But wait, you can't. You cannot assume distutils is there! Debian partially splits the distutils module, which is part of the standard library and should be available on all Python installations. The user must have the python3-distutils package installed. One last thing to keep in mind, the distutils module is only partially split, so import distutils will work, but importing any submodule other than distutils.version will not.

Debian does not add any custom logic here to raise an exception with a descriptive error message asking the user to install python3-distutils, like they do with some of the other modules they split from the python3 package, so you probably want to do that yourself.

try:
    import distutils.dist
except ModuleNotFoundError as e:
    raise ModuleNotFoundError(
        'No module named distutils.dist. Please make sure you have '
        'python3-distutils installed if you are on a Debian system.'
    ) from None

And this gets worse if you actually want to install to the system, which you might if you are a build system that supports building Python modules (eg. Meson). In which case, you will want to set the install_layout option to deb, install_layout being an option added by Debian in their patching.

try:
    import distutils.dist
except ModuleNotFoundError as e:
    raise ModuleNotFoundError(
        'No module named distutils.dist. Please make sure you have '
        'python3-distutils installed if you are on a Debian system.'
    ) from None

import distutils.command.install

distribution = distutils.dist.Distribution({
    'name': 'some-python-package',
})
install_cmd = distribution.get_command_obj('install')
if 'deb_system' in distutils.command.install.INSTALL_SCHEMES:  # Debian distutils
    install_cmd.install_layout = 'deb'
install_cmd.finalize_options()

locations = {
    'data': install_cmd.install_data,
    'headers': install_cmd.install_headers,
    'platlib': install_cmd.install_platlib,
    'purelib': install_cmd.install_purelib,
    'scripts': install_cmd.install_scripts,
}

That is, of course, if you want to install to the system. Most of the times, you actually want to install to whichever install scheme is currently active. So we need to check if distutils is currently picking the deb_system layout. The easiest way I found of checking this is by looking at the value of distutils.sysconfig.get_python_lib(), see the relevant bit of distutils-install-layout.diff. If it ends in dist-packages, we are using the deb_system scheme, otherwise we are using the normal one. So, the code above becomes:

...

if (
    'deb_system' in distutils.command.install.INSTALL_SCHEMES
    and distutils.sysconfig.get_python_lib().endswith('dist-packages')
):  # Debian distutils
    install_cmd.install_layout = 'deb'

...

And what about Python 3.12 and after? Well, I don't know. The correct answer ignoring Debian would be to simply use sysconfig.get_paths(). Our issue is that we don't really know what Debian will do, and how exactly they will patch Python. My best guess is that they will patch sysconfig, as they should be already, and that we will finally be able to rely on it (after 10 years of it being in the standard library!).

How to fix it?

Well, the solution seems fairly straightforward to me. Debian should patch sysconfig to reflect their changes to the site module initialization.

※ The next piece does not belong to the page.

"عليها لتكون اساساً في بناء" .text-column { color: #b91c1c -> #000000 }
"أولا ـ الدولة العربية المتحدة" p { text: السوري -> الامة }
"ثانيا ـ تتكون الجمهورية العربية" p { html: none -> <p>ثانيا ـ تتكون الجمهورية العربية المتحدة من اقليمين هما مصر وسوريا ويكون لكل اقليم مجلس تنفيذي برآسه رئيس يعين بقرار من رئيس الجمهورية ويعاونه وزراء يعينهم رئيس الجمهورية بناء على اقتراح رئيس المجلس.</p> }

The necessary patching would be adding the deb_system and unix_local install schemes, and overwriting sysconfig._get_preferred_schemes() to select unix_local.

Conclusion

Well, you now probably understand why the first thing most people tell you when starting in Python development is to forget about your distro-provided Python, and install it from source or use something like pyenv. The Python installation that Debian, and virtually all Debian-based distros, are distributing is effectively broken.

What makes this worse is that this is just one of the multiple issues with the patching Debian does to the Python installation they distribute. This has been a massive pain point for years, and not much has been done about this. I truly believe it has tarnished both Debian and Python's reputations, such to a degree that some have suggested that the PSF should take up this issue and ask Debian to either fix their Python distribution or rename it, because the Python Debian is shipping is effectively not the Python released by developers. This sounds very harsh, but honestly, I cannot blame them – this is has been a real issue for years and nothing has been done about it.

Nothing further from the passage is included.